I'm building a wooded deck that will be off the ground about 10 feet and I'd like to build in a firepit. Any pointers, suggestions, precautions would help. Thanks.


----------



## Teetorbilt (Feb 7, 2004)

Can you elaborate on the type of pit that you would like?


----------



## handiandi (Aug 16, 2004)

*Firepit on wooden deck*

I'd like the firepit to be round, 24"-30" in diameter, made of brick, and about 18 - 22 inches high. The height is for safety so no one accidentally steps or falls into in and also, when not in use as a firepit, it could also be used as a table (assuming I can find a suitable moveable table top). I figure the bottom of the pit will be 6 -8 ft off the ground so Ill need to build a supporting platform underneatch the deck.


----------



## contractor shane (Aug 16, 2004)

Andy,

There is a product on the market that lets you have the fun of a firepit on your deck without the fire danger. It is a propane fired ring that has ceramic logs over it. you might look for it in some fireplace stores. I dont recall the manufacturer but we did feature it on Weekend Handyman last fall.

-=shane


----------



## Teetorbilt (Feb 7, 2004)

For something of this height you are going to need a solid foundation. I am thinking of 3 Tubz spaced about 2ft apart and going down 2 ft below the frost line. Cap with a slab 3-4" thick, use #4 or 5 rebar down the Tubz and bent to engage the cap, use mesh in the cap.

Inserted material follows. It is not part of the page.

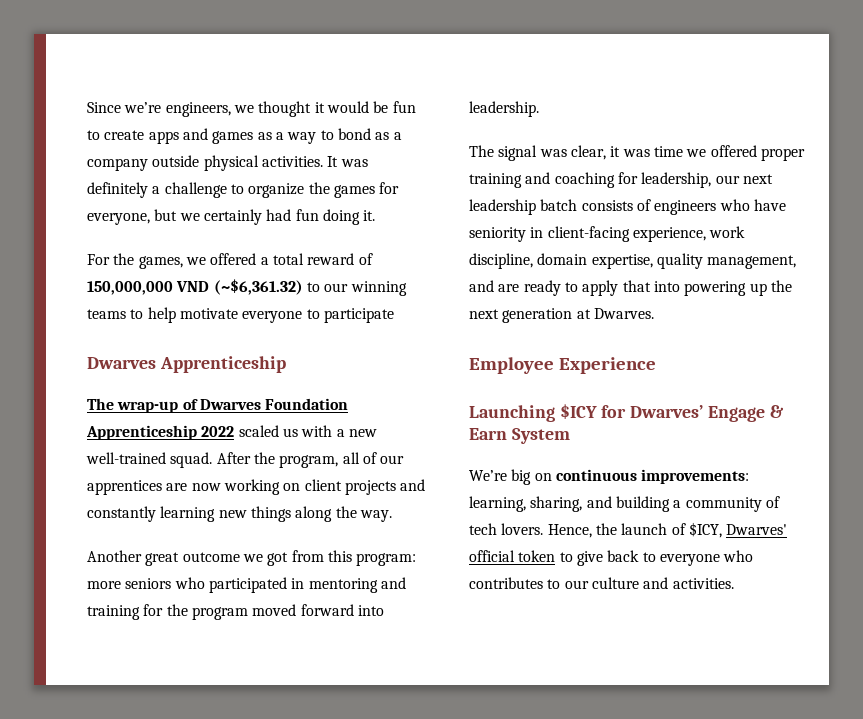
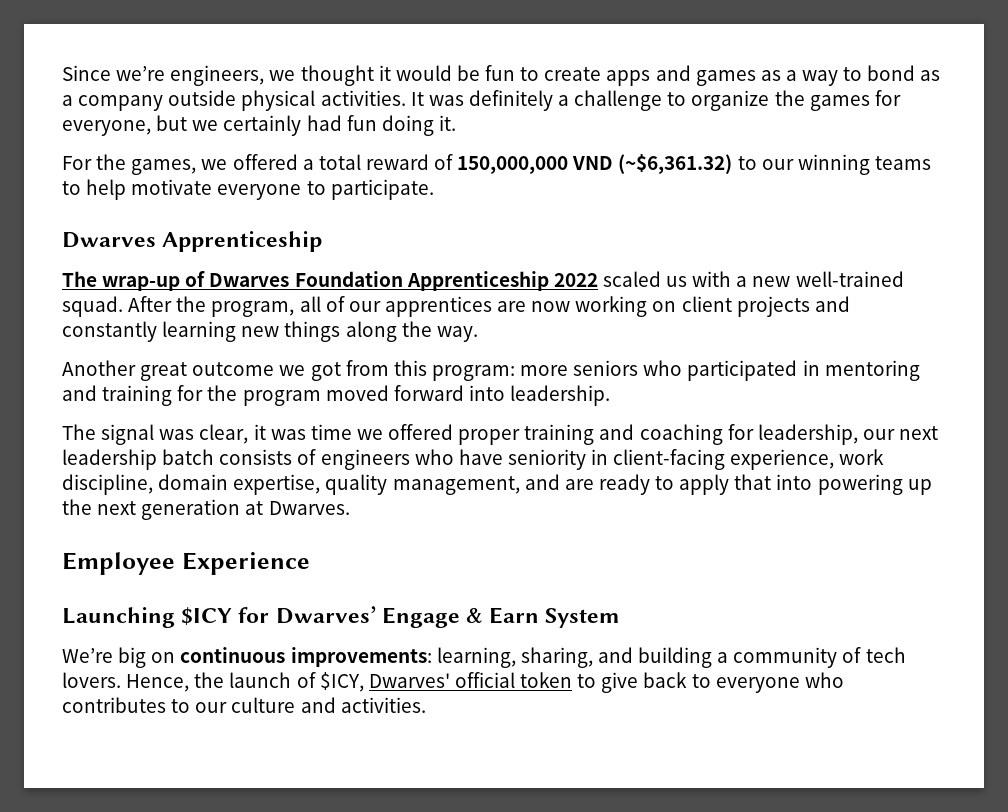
- For the games, we offered a total reward of 150,000,000 VND (~$6,361.32) to our winning teams to help motivate everyone to participate
+ For the games, we offered a total reward of 150,000,000 VND (~$6,361.32) to our winning teams to help motivate everyone to participate.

This can be done in one pour. 
I would then build up to near dimension using concrete blocks and fill the center with blocks stood on end. The dimension should be a 24" X 24" solid column, top with another concrete cap using mesh and your foundation is done. Build your firepit and then build the deck around it. If the bottom of the firebox is at or below deck level you will want to leave at least an inch of airspace around it and I would brace the column to the joists to help maintain that space just in case anything moves and it will.


----------



## handiandi (Aug 16, 2004)

Thanks for the advice. So you're saying the foundation, from firepit to the ground, needs to be concrete (blocks/slab). It's about 6-8 ft from ground to bottom of deck and I would rather not build a 2X2 ft solid concrete column that high. Is there any way I can build up from ground using lumber and then transition to concrete?


----------



## Teetorbilt (Feb 7, 2004)

In my opinion the second option is worse which is to set creosote poles in the same fashion and have a metal base made for the top of them. You will need to allow an airspace between the top of the poles and the concrete form and the base should be designed to support the slab after the form sides have rusted away.
I always look at these projects from a DIY perspective and, to me, the block way is the least expensive and quickest. Setting utility poles 10 ft long by myself would be a big hassle plus I would have to pay someone for the slab frame on top.
The way that I explained the first time I could do in a weekend with average tools and average transportation. The next weekend I would complete the firepit and get started on the deck.
Just me.


----------